Opinion: Hair, race and football at Penn State — A new chapter in an old story
A 1960s-era Penn State alumnus recently sent a letter to a Penn State football player describing the defensive back’s dreadlocks as “disgusting” and lamenting the good old days when only “clean cut men and women” trod the hallowed grounds of “Dear Old State.” Posted on social media by Penn State players, the letter ignited a firestorm of debate about racial identity on campus and beyond.
The letter-writer is white. The player at whom he aimed his comments, which decried not only dreadlocks but tattoos, is black.

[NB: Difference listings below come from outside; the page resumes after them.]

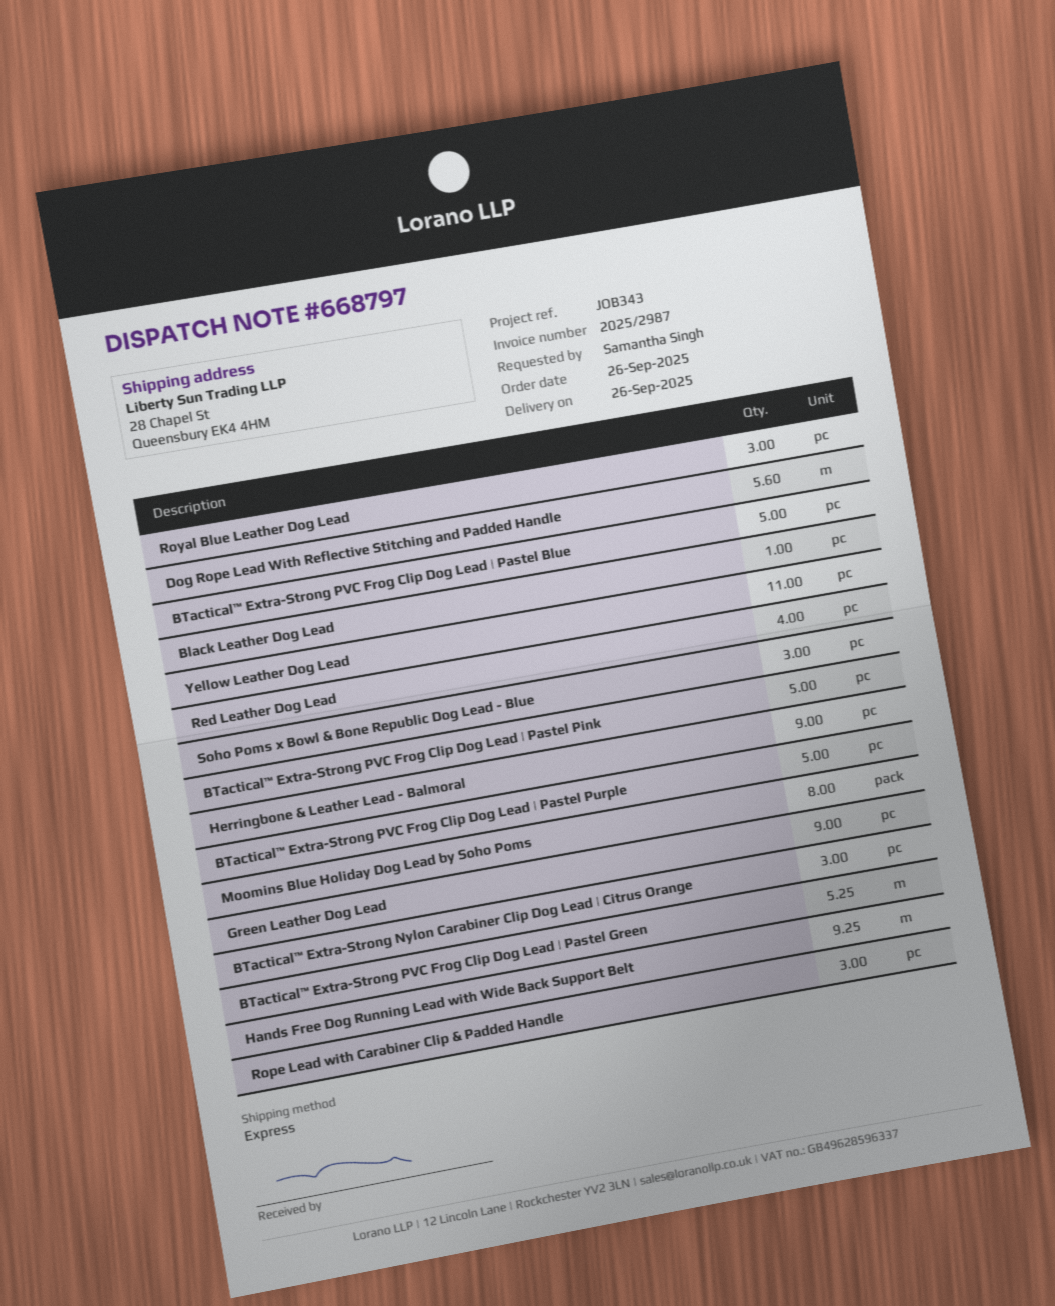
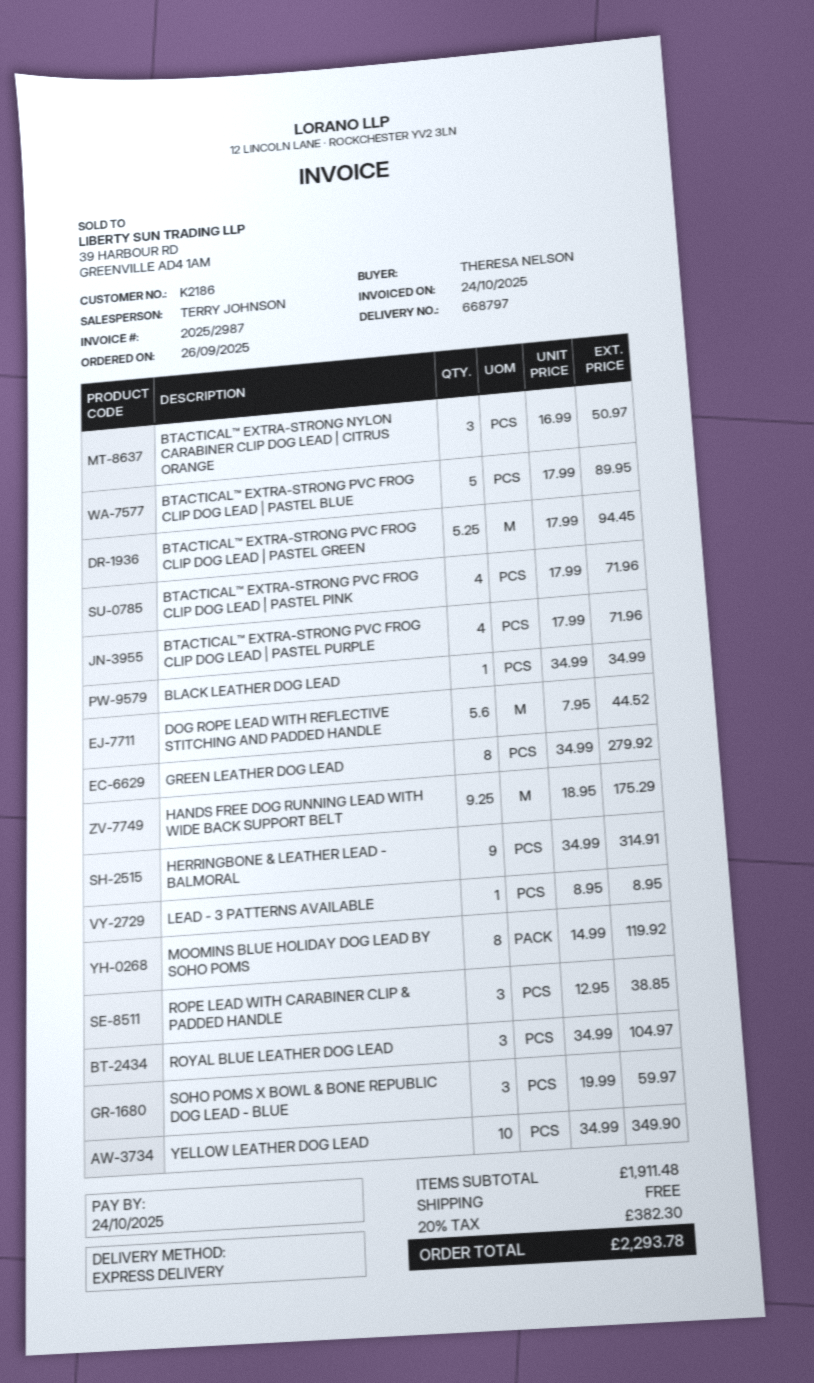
ordered by: Samantha Singh -> THERESA NELSON
Yellow Leather Dog Lead: 11 -> 10
Red Leather Dog Lead: 4 -> none
BTactical™ Extra-Strong PVC Frog Clip Dog Lead | Pastel Pink: 5 -> 4
BTactical™ Extra-Strong PVC Frog Clip Dog Lead | Pastel Purple: 5 -> 4
Green Leather Dog Lead: 9 -> 8
LEAD - 3 PATTERNS AVAILABLE: none -> 1

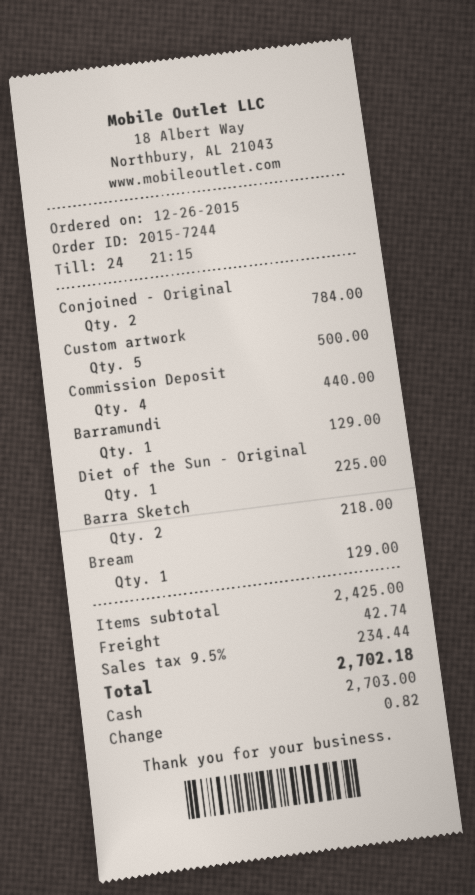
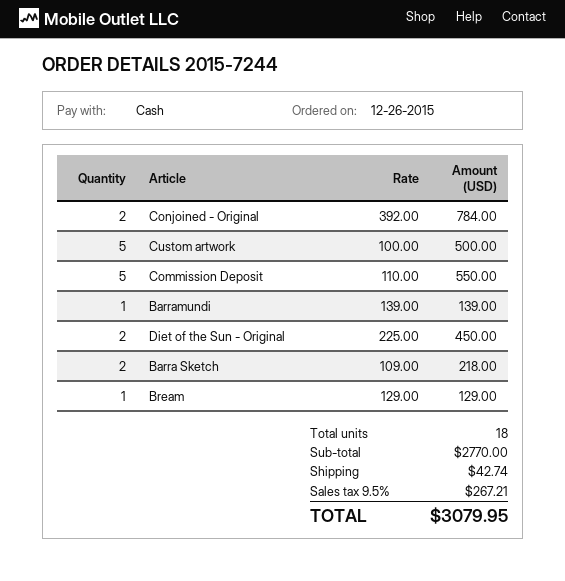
Commission Deposit: 4 for 440.00 -> 5 for 550.00
Barramundi: 1 for 129.00 -> 1 for 139.00
Diet of the Sun - Original: 1 for 225.00 -> 2 for 450.00
subtotal: 2425.00 -> 2770.00
tax: 9.5% = 234.44 -> 9.5% = 267.21
total: 2702.18 -> 3079.95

Coach James Franklin and the university administration blasted the missive as intolerant. The team sported T-shirts emblazoned with “Chains, Dreadlocks, Tattoos, & ‘We Are’” to champion their position. The letter-writer claimed his remarks were not racist. That defense has not satisfied his critics. “‘Explain to me how this isn’t racist?’” one Penn State player demanded. Several insightful commentators noted letter-writer didn’t target last year’s magnificently tattooed star, Trace McSorely, who is white, but did vent his personal grooming peeves at a black player.
As historians, we think that the Penn State alumnus clearly made a racial comment. Seen in best the light it is still profoundly ignorant and insensitive. More importantly, as historians we also want to remind people that hair and hairstyles have always been profoundly racial issues in American history. Consider the tumultuous hair wars of the 1960s — the era in which the letter-writing alumnus graduated from Penn State — and the racial sensibilities that swirled around hairstyles. Had the letter-writer made a similar remark about “Afros” at “Dear Old State” in 1966 that he made about dreadlocks in 2019, more than a few members of that generation of college athletes would have the same reaction: “explain to me how this isn’t racist.”
We would like to remind the university’s legion of supporters that this is not the first time that questions about hair and race in the context of football have roiled the campus. Once upon a time, the issue was not dreadlocks but haircuts. In February of 1948, six weeks after Penn State’s football team that included two black players desegregated the Cotton Bowl in Dallas, a State College barber refused to cut the hair of African American student who was also a combat veteran of the Second World War. Segregation and racism did not exist then only in the Jim Crow South but even in “enlightened” Happy Valley.
African American students had long lived this reality, traveling to Johnstown or Harrisburg or Philadelphia or Pittsburgh to get a haircut, but the post Cotton Bowl incident caught the attention of white students. An editorial in the Daily Collegian demanded “a change of heart” in a community that cheered for black football stars Wally Triplett and Dennis Hoggard. A stalwart receiver on the field, Hoggard became a leader in a campaign to integrate State College’s barbershops. After a year of diplomacy failed to break the color lines in barbershops, Hoggard took to the steps of Old Main and implored students to man the picket lines. Graduate student Saul Isserow wrote a powerful “Appeal to Town Residents” calling on State College “townies” to join students in abandoning the “clean cut” look popular in that era and refuse to patronize barbershops until segregation ended. “You have joined with students in cheering Barney Ewell (an African American track star for Penn State in the 1940s) and Wally Triplett at New Beaver Field,” Isserow reminded his readers, challenging the community to support black students off the field as well as on it.
Happy Valley barbershops remained segregated through the mid-1960s, when the contemporary letter-writer who recently decried Nittany Lion dreadlocks matriculated at Penn State, sang the alma mater, and learned to admire the stanza “for the glory.” Things have certainly changed in some ways since then. State College barbershops are no longer segregated. Some things, however, are not radically different. Nittany Lion football players, then and now, remain at center of debates over racial sensibilities. The underlying refrain in these repeating chapters of hair, race, and football, continue to echo: “Tell me (and tell us) how this isn’t racist.” Like the verses of the alma mater, the shadows of segregated barbershops, and cranky posts from some alumni, that sentiment continues to reverberate at “Dear Old State.”